Could you set down every entry exactly as it stands, without the images?

===== Input data

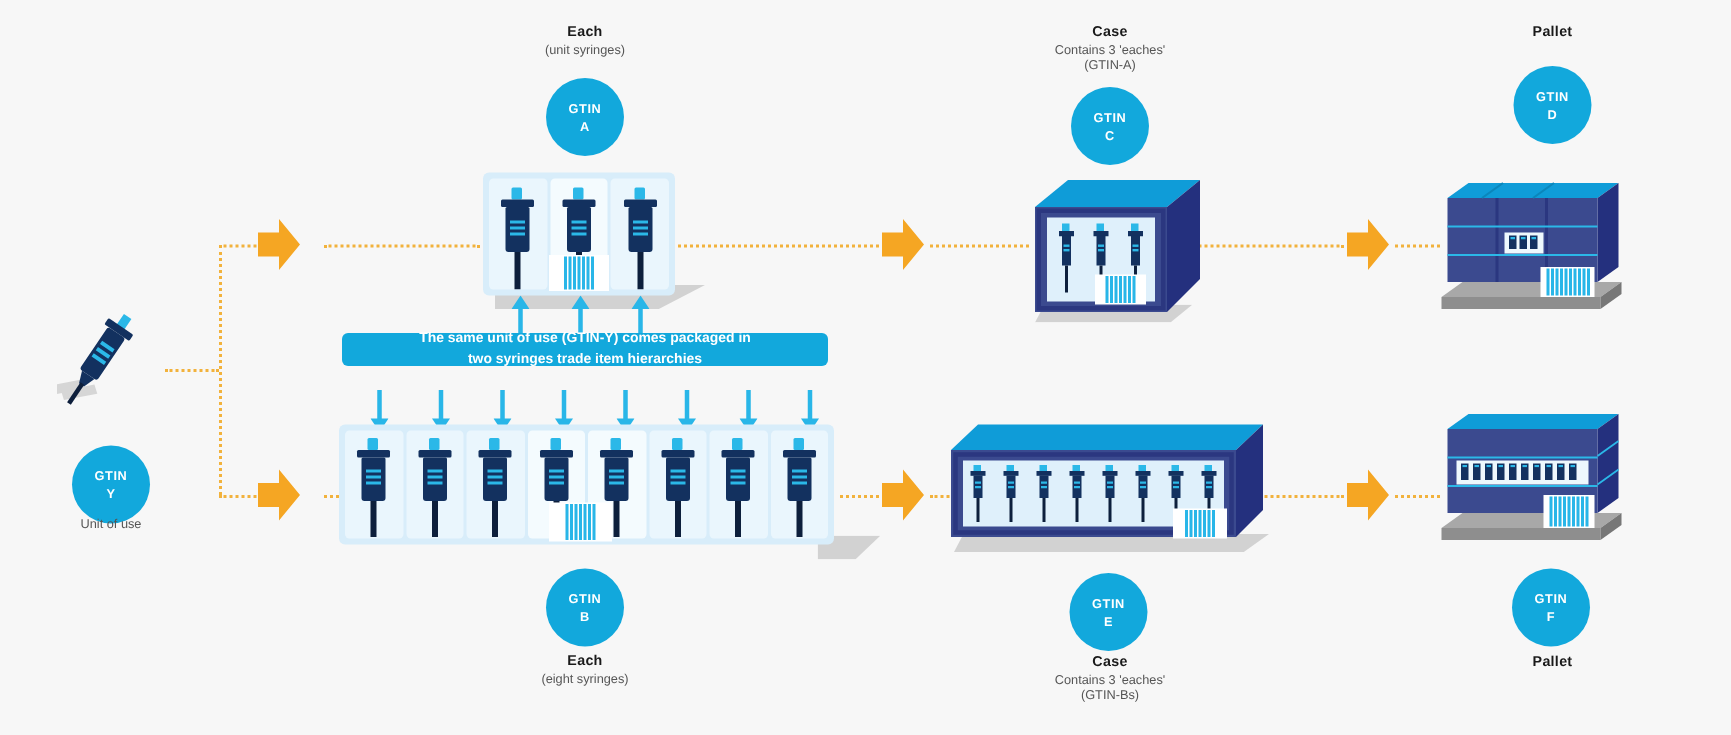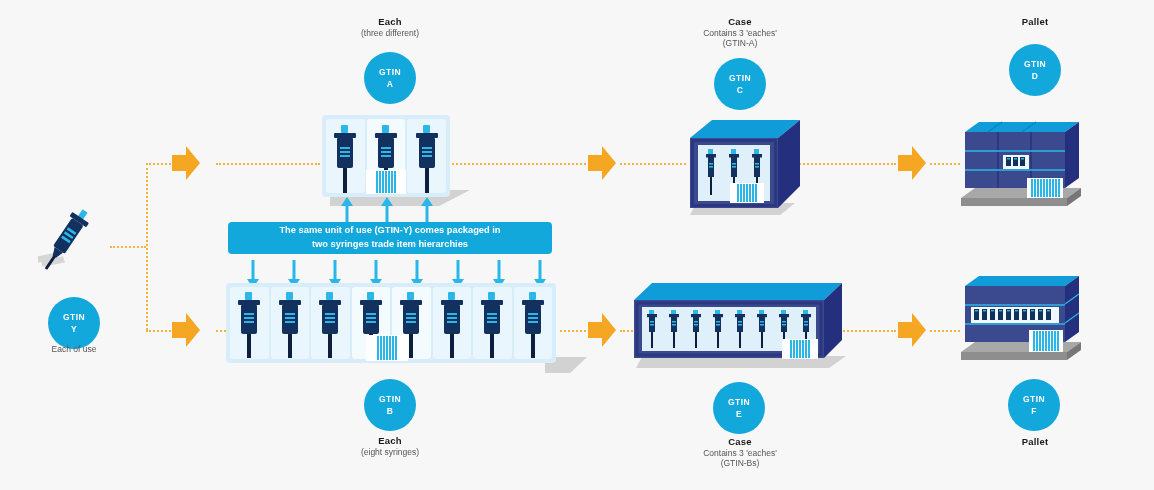--- a/index.html
+++ b/index.html
@@ -223,26 +223,26 @@
         <path d="M21 57 h10 l-3 8 h-4 z" fill="#13315f"></path>
         <rect x="24.5" y="64" width="3" height="16" fill="#0d1f3c"></rect>
       </g>
     </svg>
   </div>
   <div class="gtin" style="left:48px; top:297px;">
     <span>GTIN</span>
     <span>Y</span>
   </div>
   <div class="lbl" style="left:24px; top:344px; width:100px;">
-    <span class="t2">Each of use</span>
+    <span class="t2">Unit of use</span>
   </div>
 
   <div class="lbl" style="left:330px; top:16px; width:120px;">
     <span class="t1">Each</span>
-    <span class="t2">(three different)</span>
+    <span class="t2">(unit syringes)</span>
   </div>
   <div class="gtin" style="left:364px; top:52px;">
     <span>GTIN</span>
     <span>A</span>
   </div>
 
   <div class="lbl" style="left:680px; top:16px; width:120px;">
     <span class="t1">Case</span>
     <span class="t2">Contains 3 'eaches'</span>
     <span class="t2">(GTIN-A)</span>
@@ -408,21 +408,21 @@
         <path d="M6 0 L12 9 H0 Z" fill="#29b6e8"></path>
       </svg>
   </div>
   <div class="barrow" style="left:421px; top:197px;">
     <svg viewBox="0 0 12 30" width="12" height="30">
         <rect x="4.5" y="8" width="3" height="22" fill="#29b6e8"></rect>
         <path d="M6 0 L12 9 H0 Z" fill="#29b6e8"></path>
       </svg>
   </div>
 
-  <div id="callout" style="left:228px; top:222px; width:324px; height:32px;">
+  <div id="callout" style="left:228px; top:222px; width:324px; height:22px;">
     <div>
       <span>The same unit of use (GTIN-Y) comes packaged in</span><br>
       <span>two syringes trade item hierarchies</span>
     </div>
   </div>
 
   <div class="barrow" style="left:247px; top:260px;">
     <svg viewBox="0 0 12 28" width="12" height="28">
         <rect x="4.5" y="0" width="3" height="20" fill="#29b6e8"></rect>
         <path d="M6 28 L12 19 H0 Z" fill="#29b6e8"></path>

==========

Your response:
--- a/index.html
+++ b/index.html
@@ -223,26 +223,26 @@
         <path d="M21 57 h10 l-3 8 h-4 z" fill="#13315f"></path>
         <rect x="24.5" y="64" width="3" height="16" fill="#0d1f3c"></rect>
       </g>
     </svg>
   </div>
   <div class="gtin" style="left:48px; top:297px;">
     <span>GTIN</span>
     <span>Y</span>
   </div>
   <div class="lbl" style="left:24px; top:344px; width:100px;">
-    <span class="t2">Each of use</span>
+    <span class="t2">Unit of use</span>
   </div>
 
   <div class="lbl" style="left:330px; top:16px; width:120px;">
     <span class="t1">Each</span>
-    <span class="t2">(three different)</span>
+    <span class="t2">(unit syringes)</span>
   </div>
   <div class="gtin" style="left:364px; top:52px;">
     <span>GTIN</span>
     <span>A</span>
   </div>
 
   <div class="lbl" style="left:680px; top:16px; width:120px;">
     <span class="t1">Case</span>
     <span class="t2">Contains 3 'eaches'</span>
     <span class="t2">(GTIN-A)</span>
@@ -408,21 +408,21 @@
         <path d="M6 0 L12 9 H0 Z" fill="#29b6e8"></path>
       </svg>
   </div>
   <div class="barrow" style="left:421px; top:197px;">
     <svg viewBox="0 0 12 30" width="12" height="30">
         <rect x="4.5" y="8" width="3" height="22" fill="#29b6e8"></rect>
         <path d="M6 0 L12 9 H0 Z" fill="#29b6e8"></path>
       </svg>
   </div>
 
-  <div id="callout" style="left:228px; top:222px; width:324px; height:32px;">
+  <div id="callout" style="left:228px; top:222px; width:324px; height:22px;">
     <div>
       <span>The same unit of use (GTIN-Y) comes packaged in</span><br>
       <span>two syringes trade item hierarchies</span>
     </div>
   </div>
 
   <div class="barrow" style="left:247px; top:260px;">
     <svg viewBox="0 0 12 28" width="12" height="28">
         <rect x="4.5" y="0" width="3" height="20" fill="#29b6e8"></rect>
         <path d="M6 28 L12 19 H0 Z" fill="#29b6e8"></path>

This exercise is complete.